Privacy Matters: The Federal Strategy to Address Concerns About the USA PATRIOT Act and Transborder Data Flows
Archived information is provided for reference, research or recordkeeping purposes. It is not subject à to the Government of Canada Web Standards and has not been altered or updated since it was archived. Please contact us to request a format other than those available.
5. Building on the Existing Foundation
Protecting privacy is not new in Canada. In fact, Canada has been a world leader in privacy protection for more than 25 years.
Privacy advocates and government officials in other parts of the world have looked to Canada for leadership in privacy protection because of a series of progressive laws and policies.
The latest measures the government has introduced have been designed to build upon and complement the existing foundation, not to work in isolation from them.
Laws governing information collected by the federal government
The Canadian Charter of Rights and Freedoms: When the federal government outsources a government program or a service-delivery function to a private sector entity, this entity will be required to comply with the Charter in the performance of those functions. It has long been recognized that section 8 of the Charter, which protects against unreasonable searches and seizures, extends to protect informational privacy. When the federal government deals with information about which one holds a reasonable expectation of privacy, some form of reasonable lawful authority is usually required to authorize the intrusion that may be caused by the handling of such information.
The Privacy Act: Privacy was first legislated in 1978 under Part IV of the Canadian Human Rights Act, but in 1983 the Privacy Act was enacted. The Privacy Act created obligations for federal government institutions to respect the privacy rights of Canadians by placing limits on the collection, use, disclosure, retention, and disposal of personal information. It became the standard for privacy legislation in Canada forming the basis for provincial privacy laws that would follow.
Other statues with privacy protection: The Privacy Act is not the only law protecting personal information collected by the federal government. Other laws covering specific information, such as the Income Tax Act, the Statistics Act, the Employment Insurance Act, the Old Age Security Act, and the Canada Pension Plan, include additional protection of the privacy of Canadians.
PIPEDA and the private sector
Companies, associations, labour unions, and non-profit groups must also operate within the law. The private sector law related to privacy is called the Personal Information Protection and Electronic Documents Act (PIPEDA).
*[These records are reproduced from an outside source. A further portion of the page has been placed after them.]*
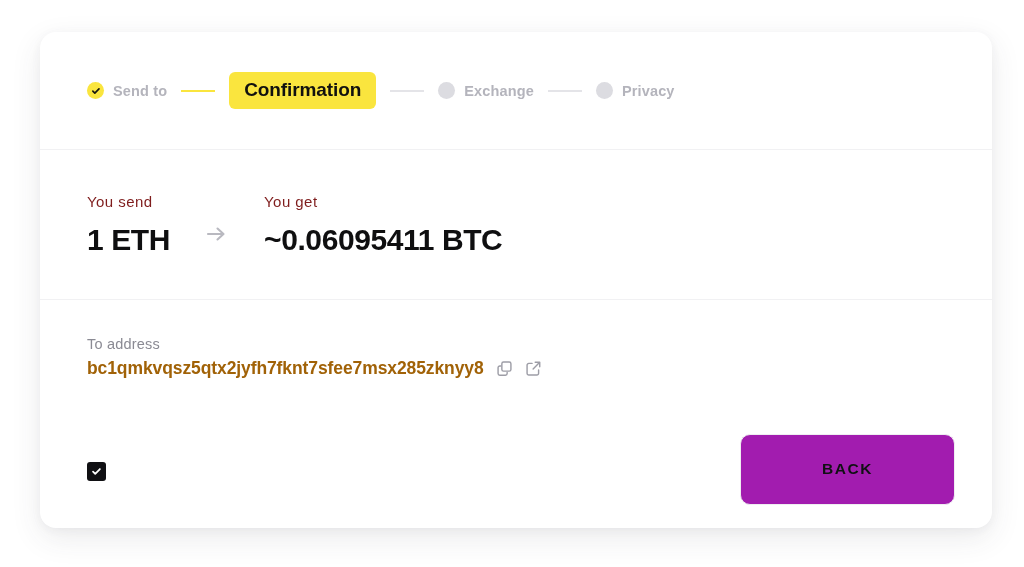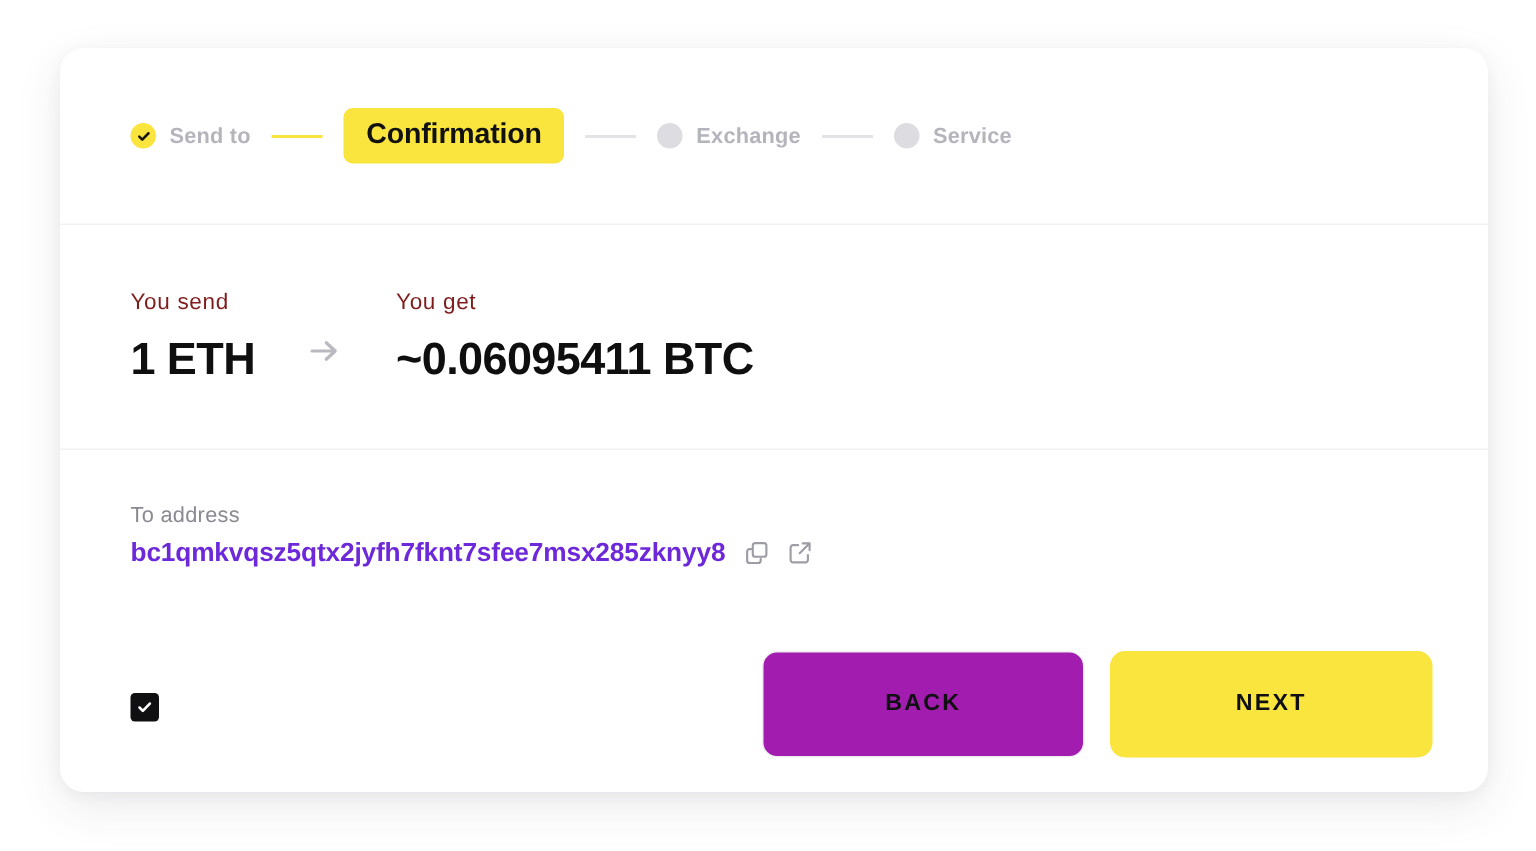"Service" span.step-label { text: Service -> Privacy }
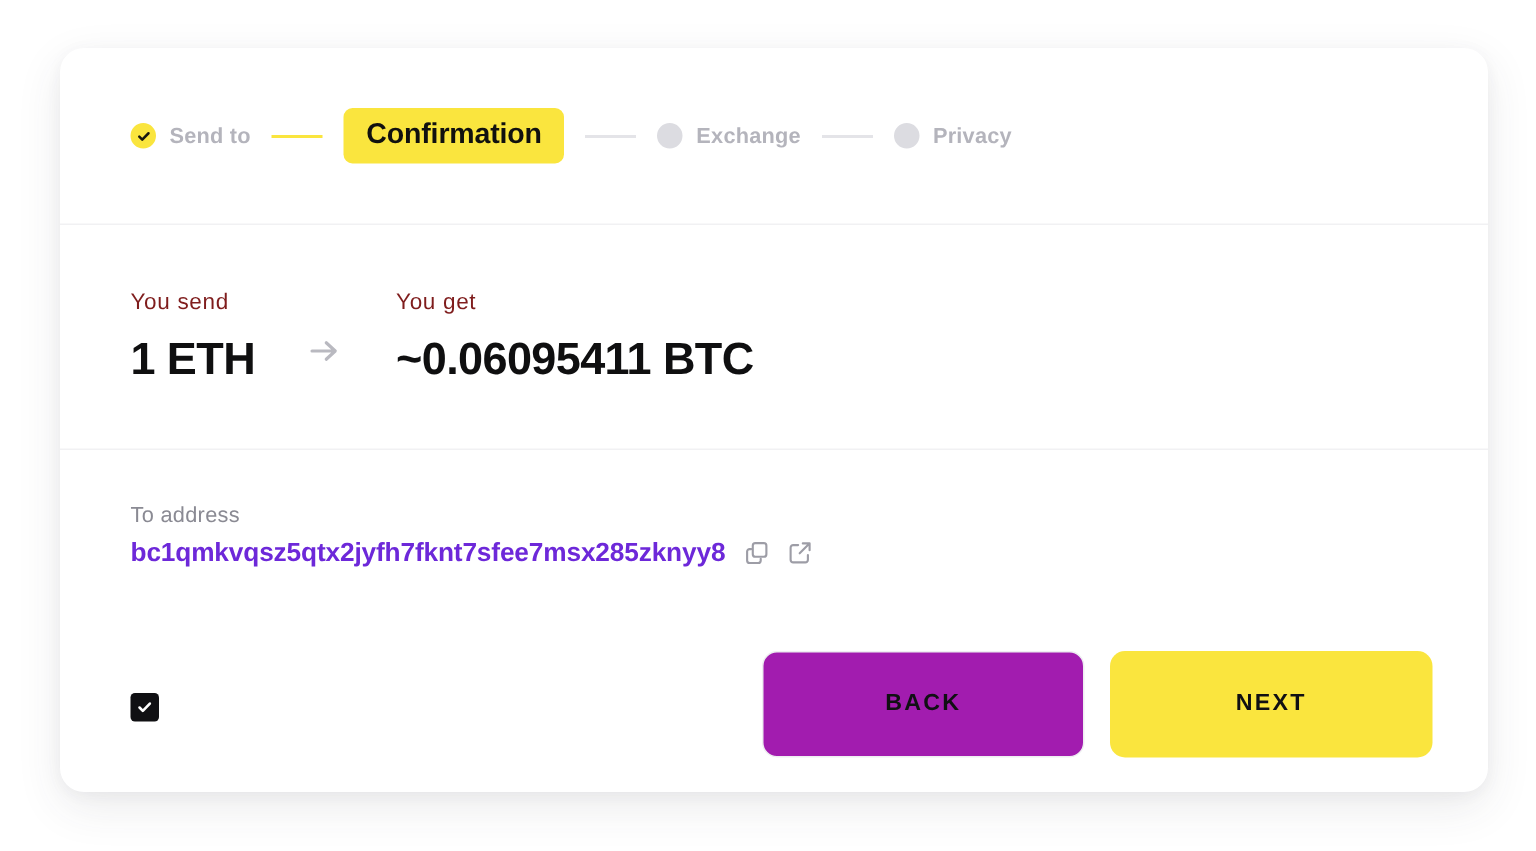"bc1qmkvqsz5qtx2jyfh7fknt7sfee7msx285zkny" .address-value { color: #6d28d9 -> #a16207 }
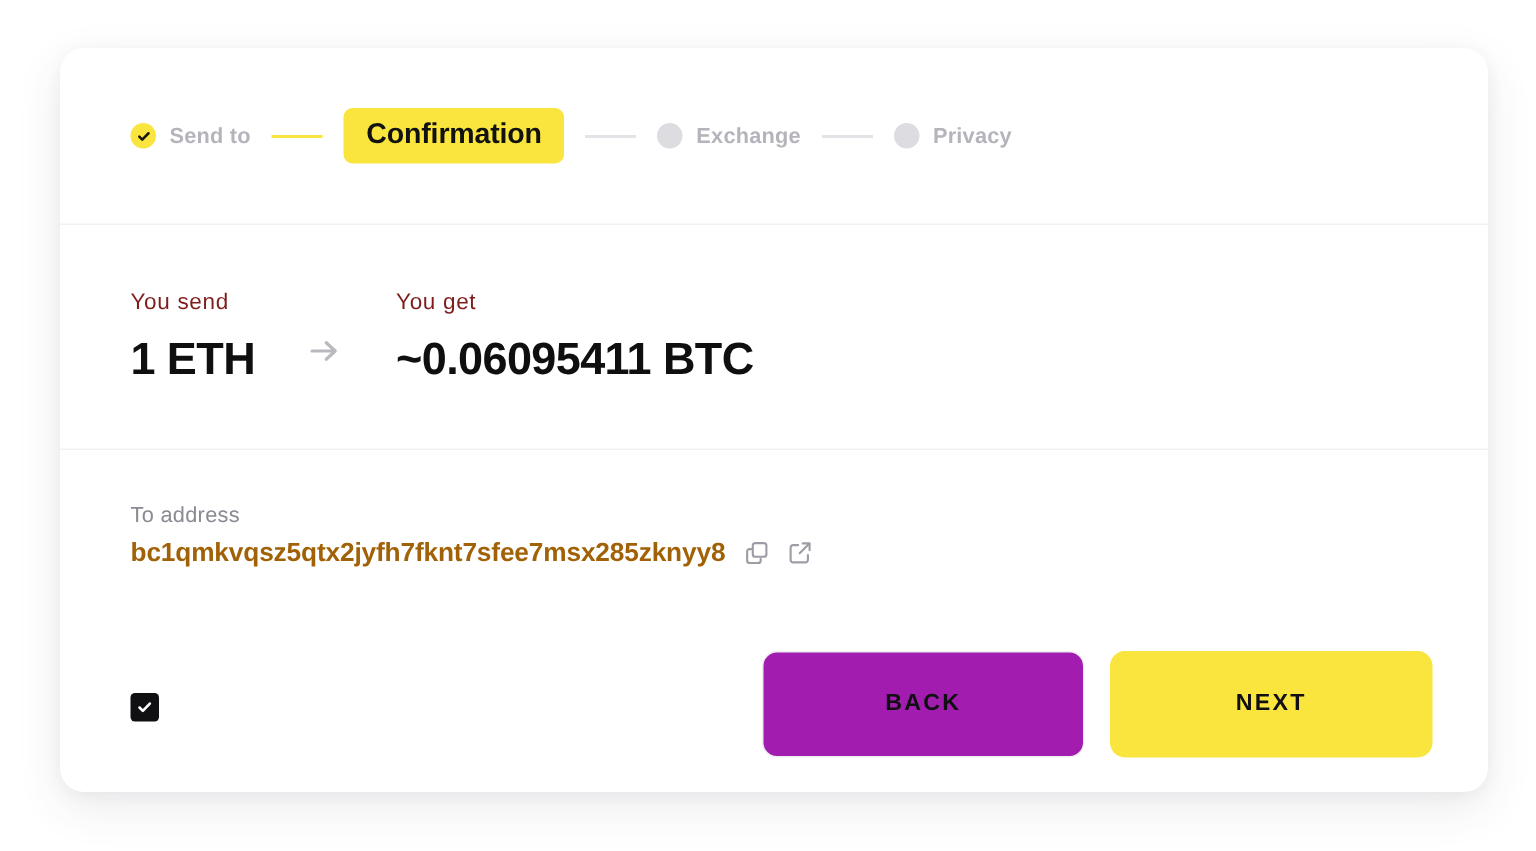"NEXT" button.btn { html: <button>NEXT</button> -> none }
Starting in 2001, it was introduced in stages and was in full effect by 2004. PIPEDA applies rules to any organization involved in commercial activity for the collection, use, and disclosure of personal information. For example, under PIPEDA, a person has the right to know why a business wants to collect their personal information. Where provinces have privacy laws that are substantially similar to PIPEDA, these govern provincially regulated private sector operations within their borders.
In addition to laws, the federal government also operates under a series of policies and guidelines. Many of these include the consideration of privacy before proceeding with a government program, service, or contract.
Privacy Impact Assessment Policy: The Government of Canada became the first national government in the world to make privacy a mandatory consideration in the creation or changing of government programs and services that collect personal information. Federal institutions must conduct a privacy impact assessment to learn how privacy may be affected, identify any risks to privacy, and create a plan to mitigate those risks.
Government Security Policy: Security is also part of the existing framework. Without a secure infrastructure in place to keep information safe and prevent it from being tampered with or accessed by unauthorized personnel, privacy is at risk. The Government Security Policy outlines procedures for the safeguarding and storage of information.
Additional policies: A wide range of other policies protects both the privacy and security of personal and sensitive information. These include policies on the management of government information, contracting, and risk management.
Roles of federal institutions
In addition to laws and policies, certain federal organizations have mandates that further aid in the protection of privacy and security.
Public Works and Government Services Canada (PWGSC): PWGSC carries out physical on-site inspections of premises that store information under the government's control. These premises must receive a government issued security clearance prior to handling government information and any person with access to the information must also be security cleared.
Office of the Privacy Commissioner of Canada: The Privacy Commissioner of Canada looks out for the privacy rights of Canadians. The Commissioner can investigate complaints that are made under either the Privacy Act or PIPEDA. The Commissioner also serves as an advocate for privacy rights, carries out privacy research, and publishes information about privacy best practices. Upon reasonable grounds, the Commissioner also has the power to audit the information practices of organizations in the private sector.
Federal experience and expertise
Over the years, the federal government has acquired a great deal of experience and expertise in protecting personal information leading to the development of best practices.
A good example of this is the Government On-Line Initiative (GOL). GOL has successfully acquired the trust of Canadians concerned about on-line security and confidentiality. In fact, 70 per cent of Canadians in a recent survey said they used a Government of Canada Web site in the past 12 months.
GOL has earned this trust as a result of a communications infrastructure known as "Secure Channel," which allows secure and reliable electronic transactions with federal departments. Canadians can obtain an epass, a set of electronic credentials that allow secure two-way transmission of sensitive information.
Good communication through privacy statements and notices on department and agency Web sites also contributes to building trust. Such statements and notices tell individuals about the institution's privacy policies and inform visitors of how their personal information will be used before they provide it.